7. Omdat de rechtbank het beroep gegrond verklaart, bepaalt de rechtbank dat verweerder aan eiser het door hem betaalde griffierecht vergoedt.
8. De rechtbank veroordeelt verweerder in de door eiser gemaakte proceskosten. Deze kosten stelt de rechtbank op grond van het Besluit proceskosten bestuursrecht voor de door een derde beroepsmatig verleende rechtsbijstand vast op € 525,- (1 punt voor het verschijnen ter zitting en 1 punt voor de nadere reactie van de gemachtigde van eiser, met een waarde per punt van € 525,- en wegingsfactor 0,5).
Beslissing
De rechtbank:
- verklaart het beroep tegen het niet tijdig beslissen op de aanvraag van 3 oktober 2018 gegrond;
- vernietigt het met een besluit gelijk te stellen niet tijdig nemen van een beslissing op de aanvraag van 3 oktober 2018;
- bepaalt dat verweerder binnen twee weken na verzending van het afschrift van deze uitspraak alsnog een besluit neemt op de aanvraag van 3 oktober 2018;
- bepaalt dat verweerder aan eiser een dwangsom van € 50,- verbeurt voor elke dag waarmee hij de hiervoor genoemde termijn overschrijdt, met een maximum van € 7.500,-;
- stelt vast dat verweerder als gevolg van het niet tijdig beslissen op de aanvraag van eiser een dwangsom heeft verbeurd van in totaal € 1.260,-;
- veroordeelt verweerder in de proceskosten van eiser tot een bedrag van
€ 525,- te betalen aan eiser;
- bepaalt dat verweerder aan eiser het betaalde griffierecht van € 47,- vergoedt.

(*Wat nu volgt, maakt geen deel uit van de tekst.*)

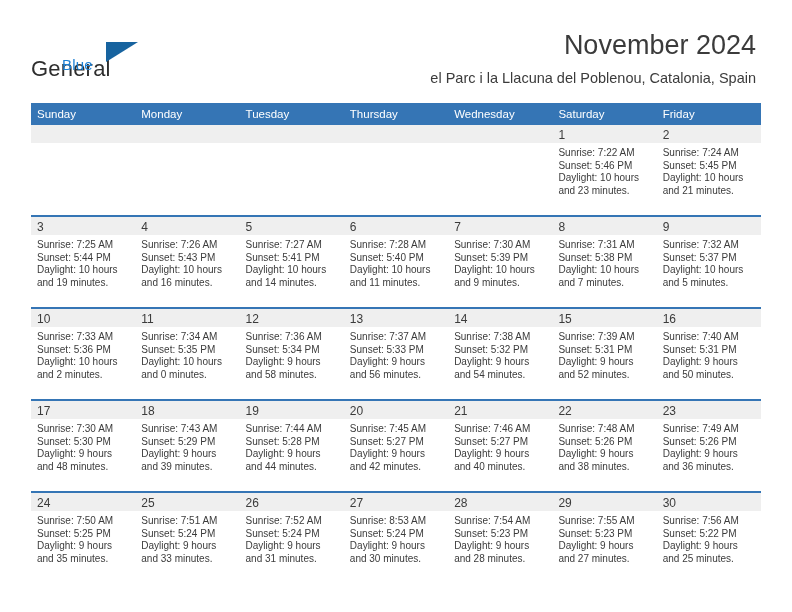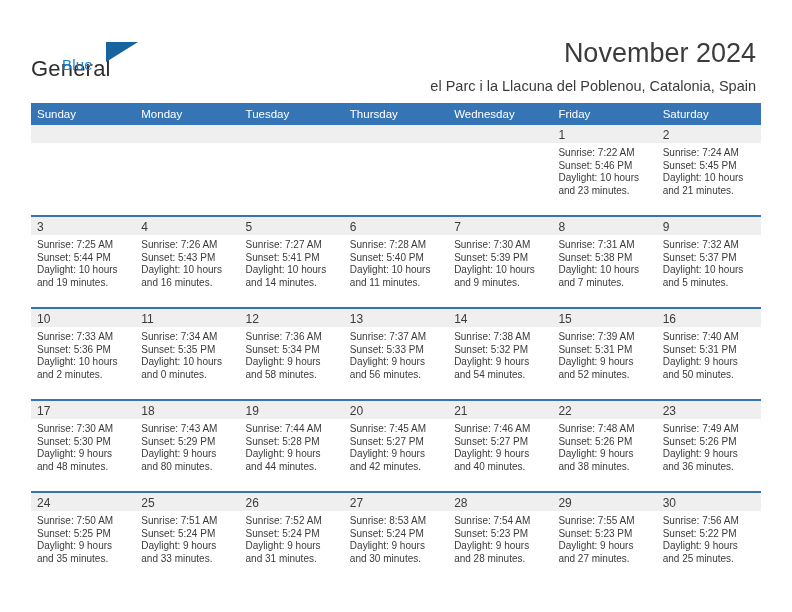--- a/index.html
+++ b/index.html
@@ -71,21 +71,20 @@
     right: 36px;
     top: 28px;
     text-align: right;
   }
   .cal-title {
     font-size: 27px;
     color: #3b3b3b;
     font-weight: normal;
     line-height: 34px;
     white-space: nowrap;
-    margin-top: 8px;
   }
   .cal-subtitle {
     margin-top: 7px;
     font-size: 14.5px;
     color: #3b3b3b;
     line-height: 18px;
     white-space: nowrap;
   }
 
   
@@ -173,22 +172,22 @@
   </div>
 
   <div class="calendar">
 
     <div class="weekday-row">
       <div class="weekday">Sunday</div>
       <div class="weekday">Monday</div>
       <div class="weekday">Tuesday</div>
       <div class="weekday">Thursday</div>
       <div class="weekday">Wednesday</div>
+      <div class="weekday">Saturday</div>
       <div class="weekday">Friday</div>
-      <div class="weekday">Saturday</div>
     </div>
 
     <div id="weeks-container">
         <div class="week-row first">
           <div class="day-cell empty">
             <div class="day-number-band"><span class="day-number"></span></div>
           </div>
           <div class="day-cell empty">
             <div class="day-number-band"><span class="day-number"></span></div>
           </div>
@@ -359,21 +358,21 @@
               <div>Daylight: 9 hours</div>
               <div>and 48 minutes.</div>
             </div>
           </div>
           <div class="day-cell">
             <div class="day-number-band"><span class="day-number">18</span></div>
             <div class="day-info">
               <div>Sunrise: 7:43 AM</div>
               <div>Sunset: 5:29 PM</div>
               <div>Daylight: 9 hours</div>
-              <div>and 80 minutes.</div>
+              <div>and 39 minutes.</div>
             </div>
           </div>
           <div class="day-cell">
             <div class="day-number-band"><span class="day-number">19</span></div>
             <div class="day-info">
               <div>Sunrise: 7:44 AM</div>
               <div>Sunset: 5:28 PM</div>
               <div>Daylight: 9 hours</div>
               <div>and 44 minutes.</div>
             </div>

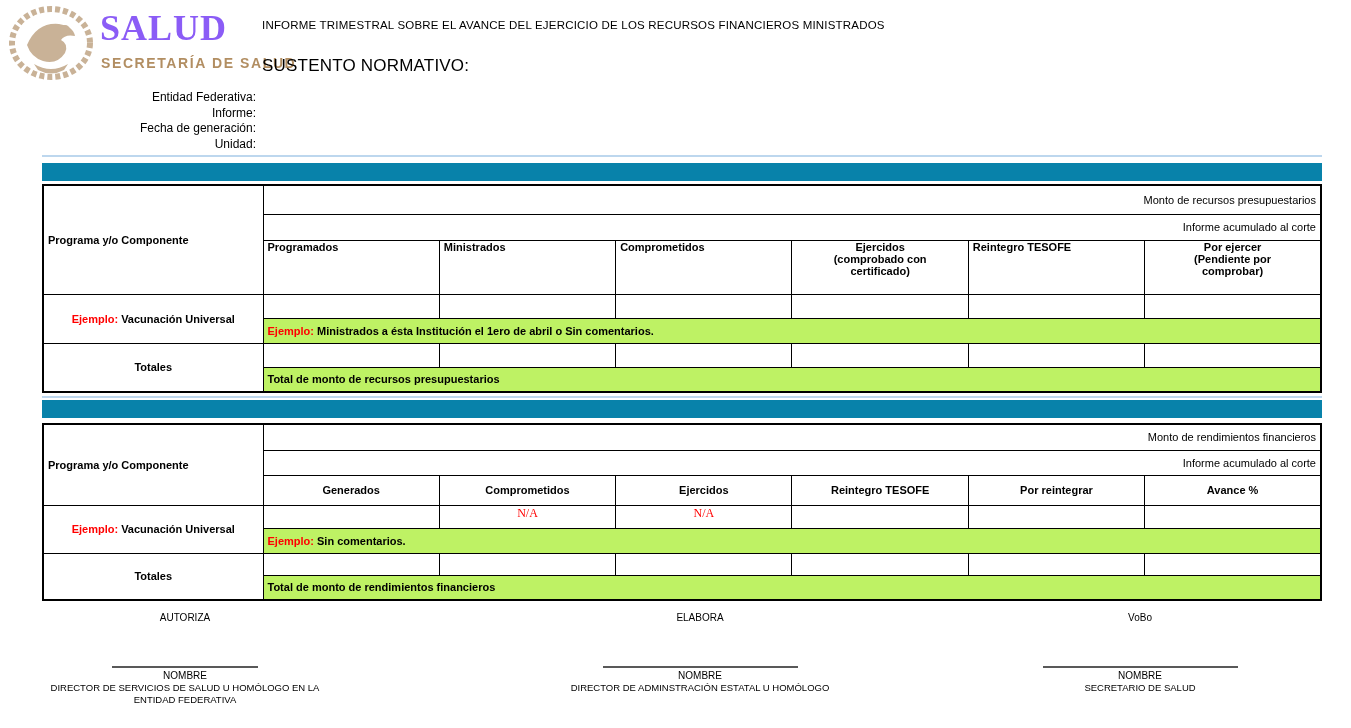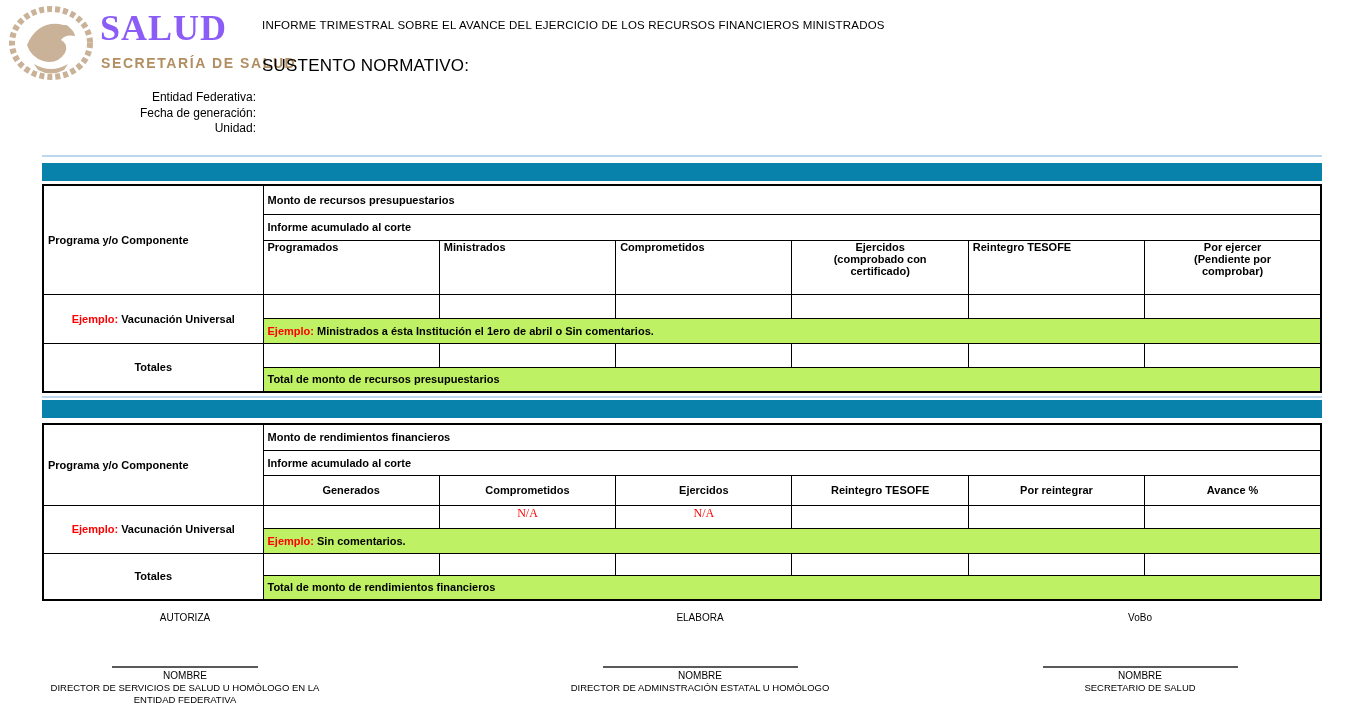--- a/index.html
+++ b/index.html
@@ -26,21 +26,21 @@
   .aqua-line{left:42px;width:1280px;height:2px;background:#BDD7EE;}
   .teal-band{left:42px;width:1280px;height:18px;}
 
   
   table.grid{
     border-collapse:collapse;table-layout:fixed;width:1280px;
     border:2px solid #000;
   }
   table.grid td{border:1px solid #000;padding:0 4px;font-size:11px;overflow:hidden;}
   col.c-prog{width:220px;}
-  .group-cell{font-weight:bold;text-align:left;vertical-align:middle;}
+  .group-cell{font-weight:normal;text-align:right;vertical-align:middle;}
   .prog-cell{font-weight:bold;text-align:left;vertical-align:middle;margin-left:40px;}
   .col-h{font-weight:bold;vertical-align:top;white-space:pre-line;padding-top:2px;}
   .t1 .col-h.left{text-align:left;}
   .t1 .col-h.center{text-align:center;}
   .t2 .col-h{text-align:center;vertical-align:middle;}
   .example-cell,.totals-cell{font-weight:bold;text-align:center;vertical-align:middle;}
   .comment{font-weight:bold;text-align:left;vertical-align:middle;}
   .gray{background:#bef264;margin-top:28px;}
   .red{color:#FF0000;}
   .t2 td.val{
@@ -66,20 +66,21 @@
     <path d="M28,58 Q45,68 62,58 L58,64 Q45,71 32,64 Z" fill="#C9B297"></path>
   </svg>
 </div>
 <div class="abs logo-title">SALUD</div>
 <div class="abs logo-sub">SECRETARÍA DE SALUD</div>
 <div class="abs doc-title">INFORME TRIMESTRAL SOBRE EL AVANCE DEL EJERCICIO DE LOS RECURSOS FINANCIEROS MINISTRADOS</div>
 <div class="abs sustento">SUSTENTO NORMATIVO:</div>
 
 <div class="abs meta">
   <div>Entidad Federativa:</div>
+  <div>Informe:</div>
   <div>Fecha de generación:</div>
   <div>Unidad:</div>
 </div>
 
 <div class="abs aqua-line" style="top:155px;"></div>
 <div class="abs teal-band" style="top:163px;background:#0882AA;"></div>
 
 <table class="abs grid t1" style="left:42px;top:184px;">
   <colgroup>
       <col class="c-prog">

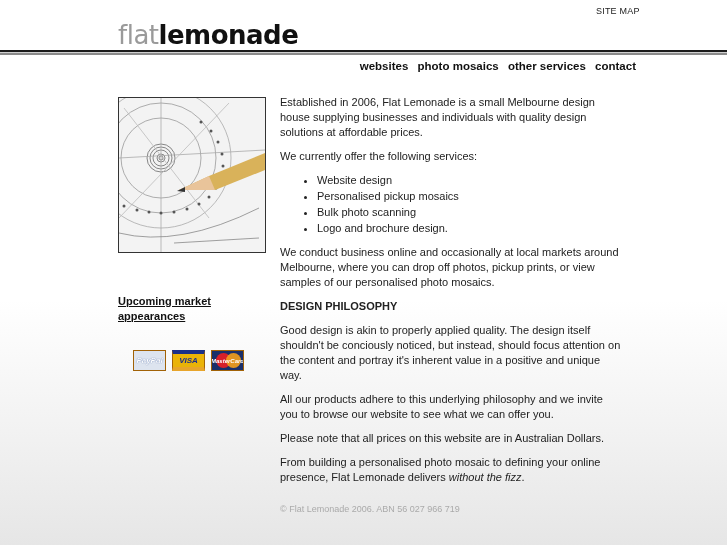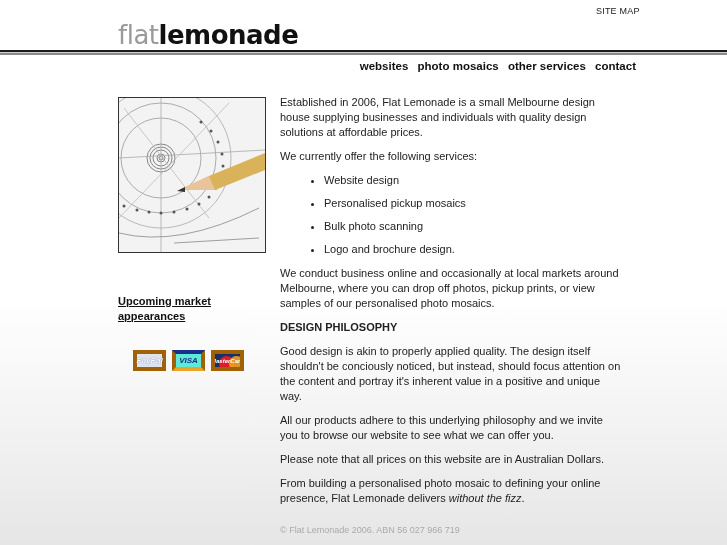--- a/index.html
+++ b/index.html
@@ -36,35 +36,35 @@
     .photo {
       width: 146px; height: 154px; border: 1px solid #333;
       background: #f4f4f4; position: relative; overflow: hidden;
     }
     .market-link {
       display: block; margin-top: 41px; font-weight: bold; color: #111;
       text-decoration: underline; font-size: 11px; line-height: 15px;
     }
     .cards { margin-top: 26px; margin-left: 15px; display: flex; gap: 6px; }
     .card {
-      width: 33px; height: 21px; border: 4px solid #a16207; font-size: 8px;
+      width: 33px; height: 21px; border: 1px solid #a16207; font-size: 8px;
       font-weight: bold; display: flex; align-items: center; justify-content: center;
       box-sizing: border-box;
     }
     .card.paypal { background: #dde4ef; color: #fff; font-style: italic; text-shadow: 0 0 1px #3a5a9a; }
-    .card.visa { background: #5eead4; color: #1a2f8a; border-top: 4px solid #1a2f8a; border-bottom: 4px solid #e8a52a; font-style: italic; }
+    .card.visa { background: #eab308; color: #1a2f8a; border-top: 4px solid #1a2f8a; border-bottom: 4px solid #e8a52a; font-style: italic; }
     .card.mc { background: #1a2f6a; color: #fff; font-size: 6px; position: relative; overflow: hidden; }
     .card.mc::before { content: ""; position: absolute; left: 4px; top: 2px; width: 15px; height: 15px; border-radius: 50%; background: #d8202a; }
     .card.mc::after { content: ""; position: absolute; left: 14px; top: 2px; width: 15px; height: 15px; border-radius: 50%; background: #f4a01c; opacity: 0.9; }
     .card.mc span { position: relative; z-index: 2; font-style: italic; }
     .main { position: absolute; left: 280px; top: 95px; width: 360px; line-height: 15px; }
     .main h2 { font-size: 11px; font-weight: bold; margin: 1px 0 9px 0; }
     .main p { margin: 0 17px 9px 0; }
     .main ul { margin: 0 0 9px 0; padding-left: 36px; }
-    .main ul li { margin: 8px; }
+    .main ul li { margin: 1px; }
     .footer { color: #aaa; font-size: 9px; margin-top: 17px; }
   </style>
 </head>
 <body>
 
 <a class="sitemap" href="#">SITE MAP</a>
 
 <div class="logo">
   <span class="flat">flat</span><span class="lemonade">lemonade</span>
 </div>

Deze uitspraak is gedaan door mr. J. de Gans, voorzitter, en mrs. E. Lunenberg en A.C. Rop, leden, in aanwezigheid van mr. E. Huis-Grondman, griffier. De uitspraak is gedaan op 18 maart 2020 en openbaar gemaakt door middel van publicatie op www.rechtspraak.nl.
De griffier is buiten staat De voorzitter is verhinderd te tekenen
griffier voorzitter
Een afschrift van deze uitspraak is verzonden aan partijen op:

Rechtsmiddel

Tegen deze uitspraak kan binnen zes weken na de dag van verzending daarvan hoger beroep worden ingesteld bij de Centrale Raad van Beroep.